▶ What is expected: Work through the data line by line, gathering every line that has the word "span".

▶ Material for this exercise:
....
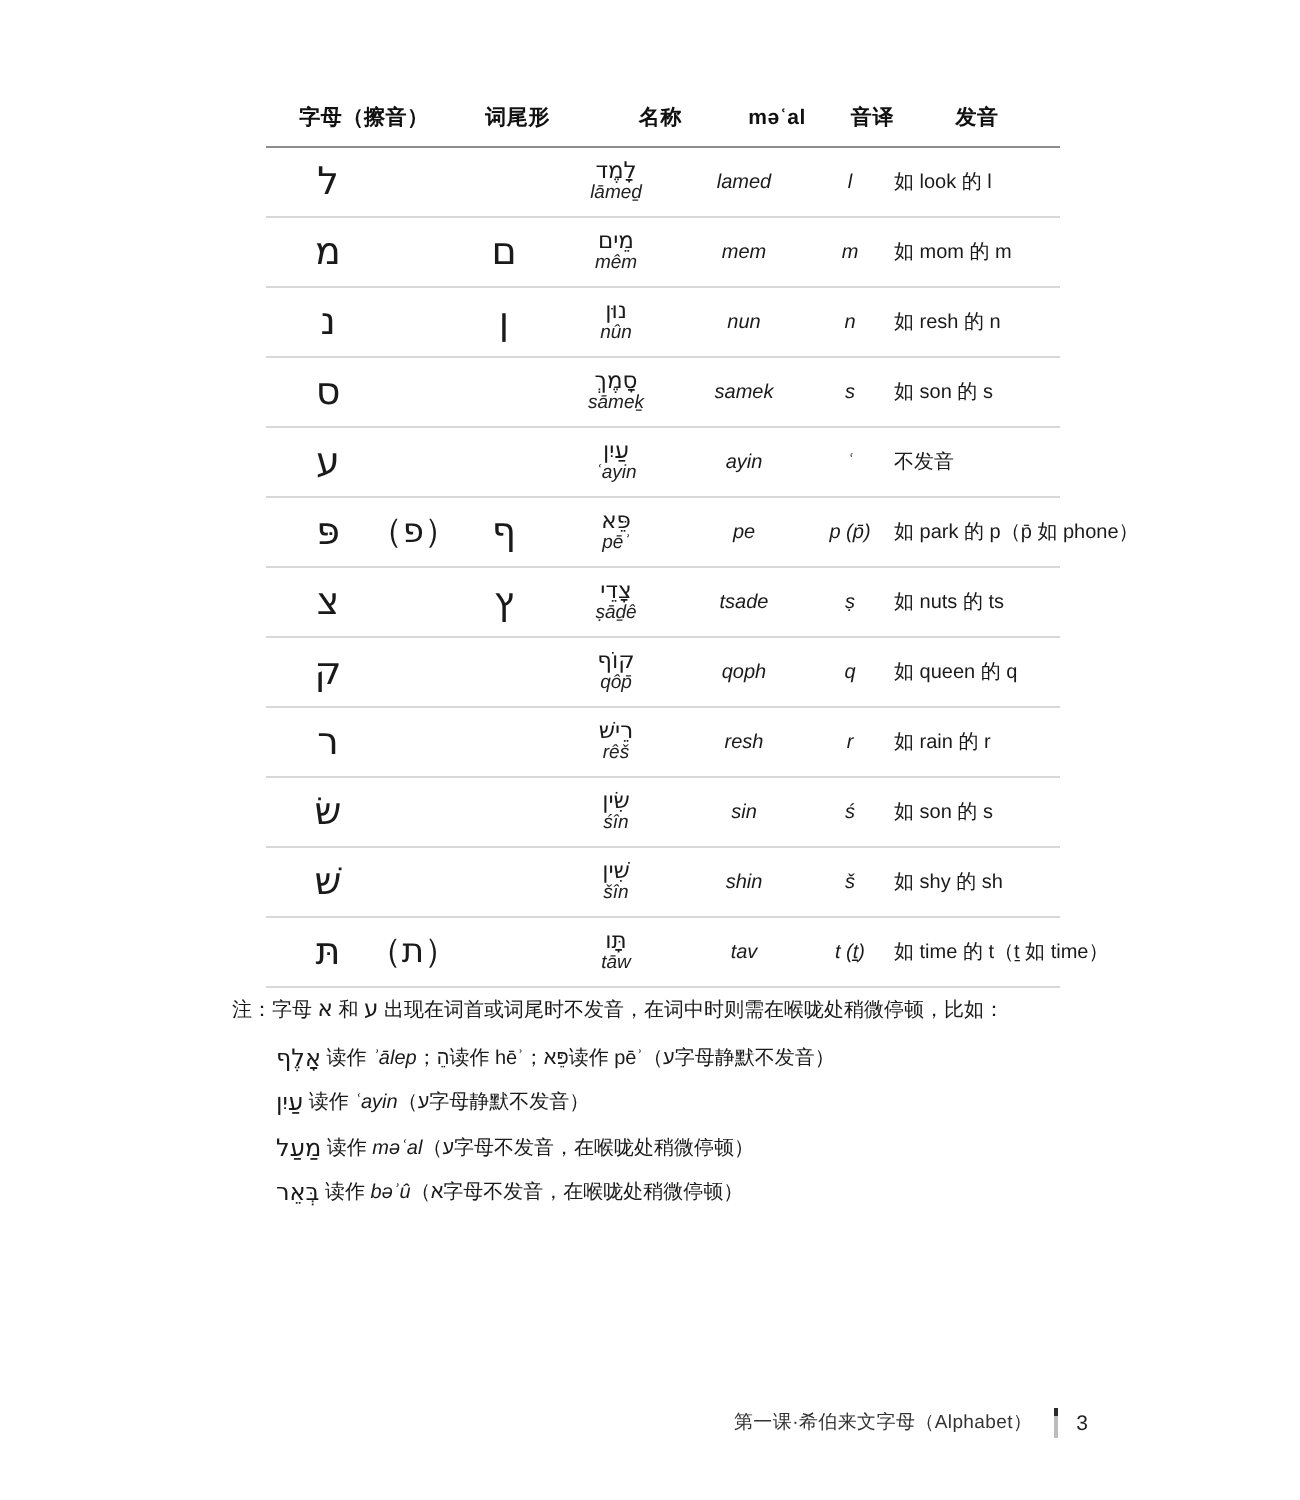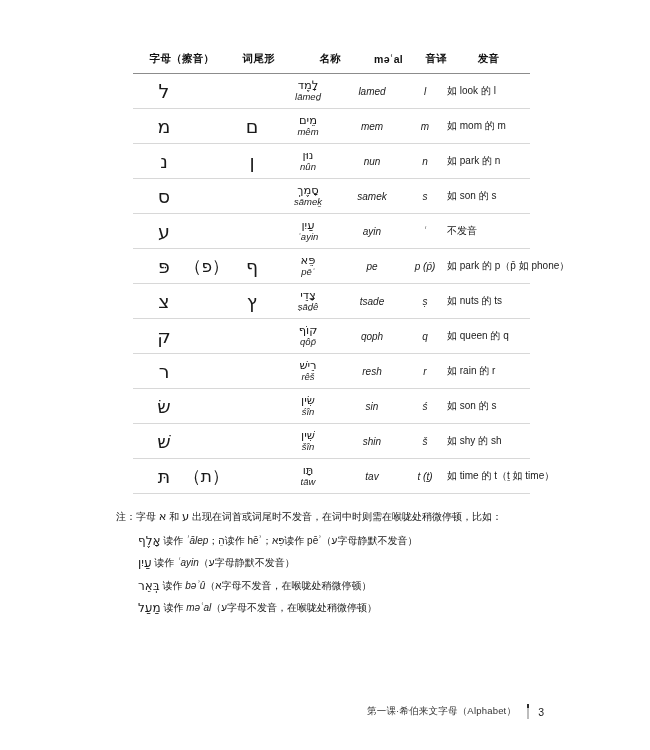--- a/index.html
+++ b/index.html
@@ -257,7 +257,7 @@
           </td>
           <td class="cell-spelling">nun</td>
           <td class="cell-translit">n</td>
-          <td class="cell-pron">如 park 的 n</td>
+          <td class="cell-pron">如 resh 的 n</td>
         </tr>
         <tr>
           <td class="cell-letter heb">ס</td>

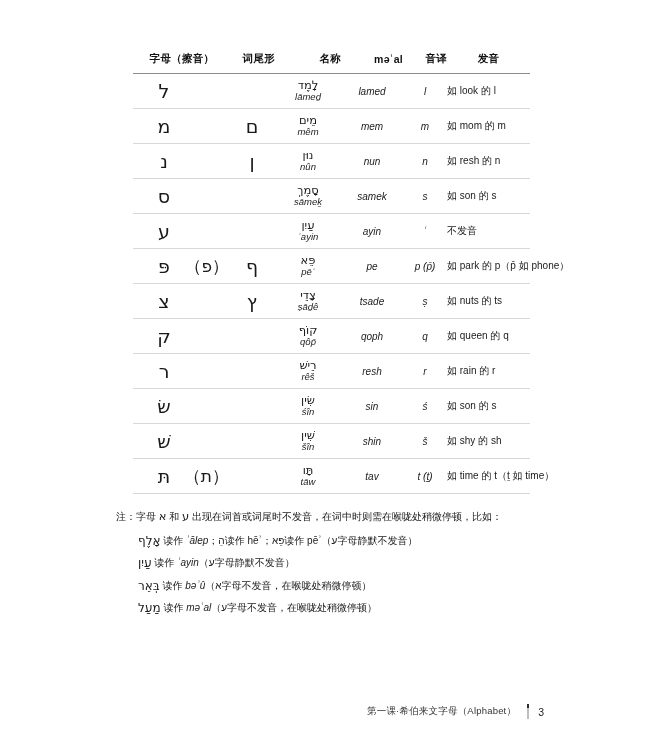--- a/index.html
+++ b/index.html
@@ -135,7 +135,7 @@
   .notes {
     position: absolute;
     left: 116px;
-    top: 508px;
+    top: 496px;
     width: 430px;
     font-size: 10px;
     color: #1a1a1a;

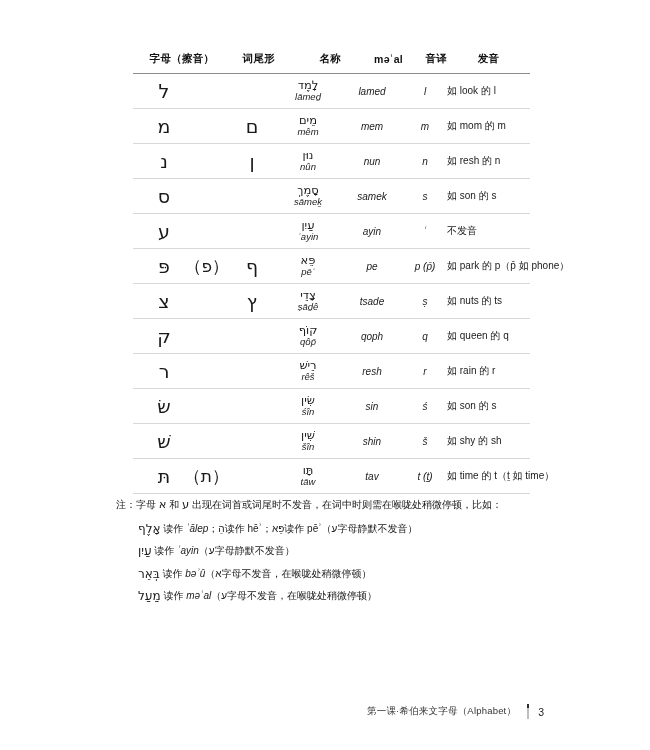--- a/index.html
+++ b/index.html
@@ -377,8 +377,8 @@
     <div id="notes-lines">
         <div class="note-line"><span class="heb-inline">אָלֶף</span><span> 读作 </span><span class="rom">ʾālep</span><span>；הֵ读作 hēʾ；פֵּא读作 pēʾ（ע字母静默不发音）</span></div>
         <div class="note-line"><span class="heb-inline">עַיִן</span><span> 读作 </span><span class="rom">ʿayin</span><span>（ע字母静默不发音）</span></div>
+        <div class="note-line"><span class="heb-inline">מַעַל</span><span> 读作 </span><span class="rom">məʿal</span><span>（ע字母不发音，在喉咙处稍微停顿）</span></div>
         <div class="note-line"><span class="heb-inline">בְּאֵר</span><span> 读作 </span><span class="rom">bəʾû</span><span>（א字母不发音，在喉咙处稍微停顿）</span></div>
-        <div class="note-line"><span class="heb-inline">מַעַל</span><span> 读作 </span><span class="rom">məʿal</span><span>（ע字母不发音，在喉咙处稍微停顿）</span></div>
       </div>
   </div>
....
▶ The answer:
         <div class="note-line"><span class="heb-inline">אָלֶף</span><span> 读作 </span><span class="rom">ʾālep</span><span>；הֵ读作 hēʾ；פֵּא读作 pēʾ（ע字母静默不发音）</span></div>
         <div class="note-line"><span class="heb-inline">עַיִן</span><span> 读作 </span><span class="rom">ʿayin</span><span>（ע字母静默不发音）</span></div>
+        <div class="note-line"><span class="heb-inline">מַעַל</span><span> 读作 </span><span class="rom">məʿal</span><span>（ע字母不发音，在喉咙处稍微停顿）</span></div>
         <div class="note-line"><span class="heb-inline">בְּאֵר</span><span> 读作 </span><span class="rom">bəʾû</span><span>（א字母不发音，在喉咙处稍微停顿）</span></div>
-        <div class="note-line"><span class="heb-inline">מַעַל</span><span> 读作 </span><span class="rom">məʿal</span><span>（ע字母不发音，在喉咙处稍微停顿）</span></div>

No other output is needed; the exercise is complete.